対して、突然話しかけられた黒川さんは、フードの中にこもってしまった。
「そうだ、茜。黒川さんと同じチームに誘ってくれないか? そうすれば、黒川さんも安心するだろうし」
「あ~ ごめんね。私、もう、友達とバレーのチーム決めちゃってて……」
茜が黒川さんと同じチームになってくれれば安心だったのだが、どうやら茜はもうチームを決めてしまったようだ。
「だ、大丈夫だよ。私、他のチームに入るから……」
黒川さんは口ではそう言うが、フードからのぞく彼女の表情は、明らかに不安そうだった。
「友達、作る……」
黒川さんの事を心配していると、黒川さんの決意のこもった言葉が、俺の耳に届く。
数日前、俺は黒川さんに『まずは友達を作るところから始めよう』と伝えた。
俺が言った事を、黒川さんは律義に実行しようとしているのだ。
でも、黒川さん、大丈夫かな。無理してないかな。
「京介、心配しすぎだよ。黒川さんなら大丈夫だ」
「ごめんね~奈菜ちゃん。冬の球技大会は同じチームになろうね」
黒川さんなら大丈夫だと笑い飛ばす裕次郎の隣で、茜は黒川さんに抱きついて、嘘泣きをしながら謝っている。

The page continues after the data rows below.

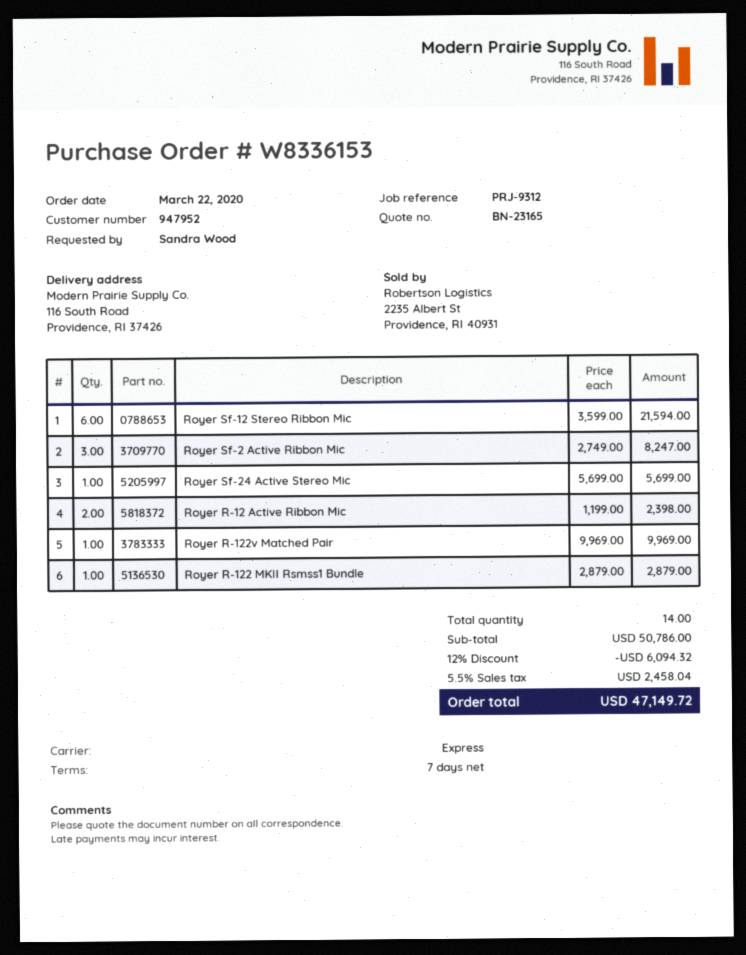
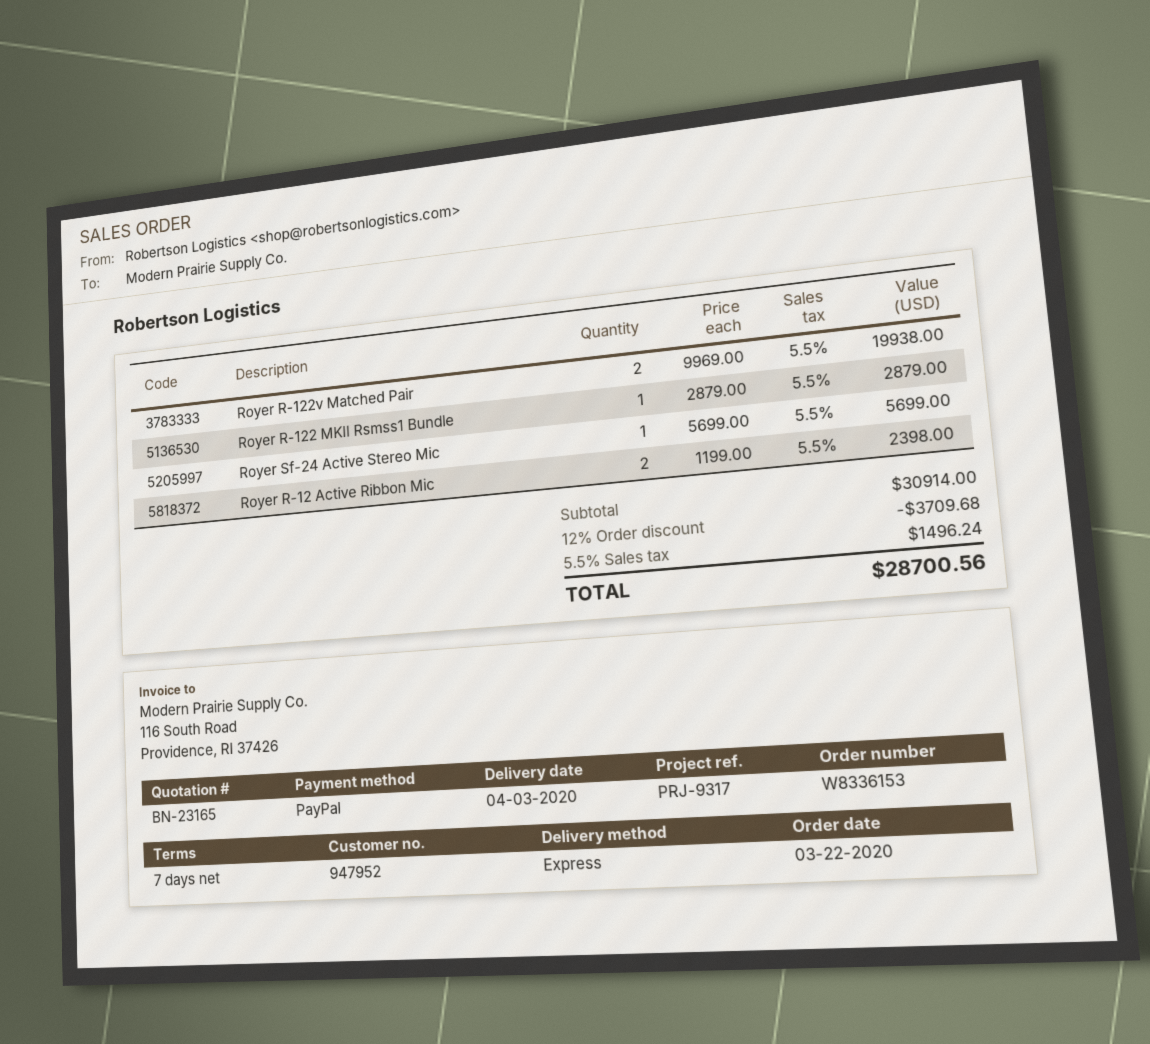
reference: PRJ-9312 -> PRJ-9317
Royer Sf-12 Stereo Ribbon Mic: 6 x 3599.00 = 21594.00 -> none
Royer Sf-2 Active Ribbon Mic: 3 x 2749.00 = 8247.00 -> none
Royer R-122v Matched Pair: 1 x 9969.00 = 9969.00 -> 2 x 9969.00 = 19938.00
subtotal: 50786.00 -> 30914.00
discount: 12% = 6094.32 -> 12% = 3709.68
tax: 5.5% = 2458.04 -> 5.5% = 1496.24
total: 47149.72 -> 28700.56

二人はそこまで心配していないようだが、俺はどうしても不安を拭いきれないでいた。
「おーい。席に着け。六時間目を始めるぞ。学級委員長、進行頼む」
しかし、休み時間が終わり、担任の先生が教室に入ってきてしまう。
学級委員長の俺は球技大会のチーム決めの進行をしなければならないので、いつまでも黒川さんの事を心配しているわけにもいかない。
まあ、裕次郎たちの言う通り、大丈夫だろう。
本当に大丈夫かな、やっぱり心配だ......
俺は胸の内に不安を抱えながら、自分の席を立って教室の前に向かった。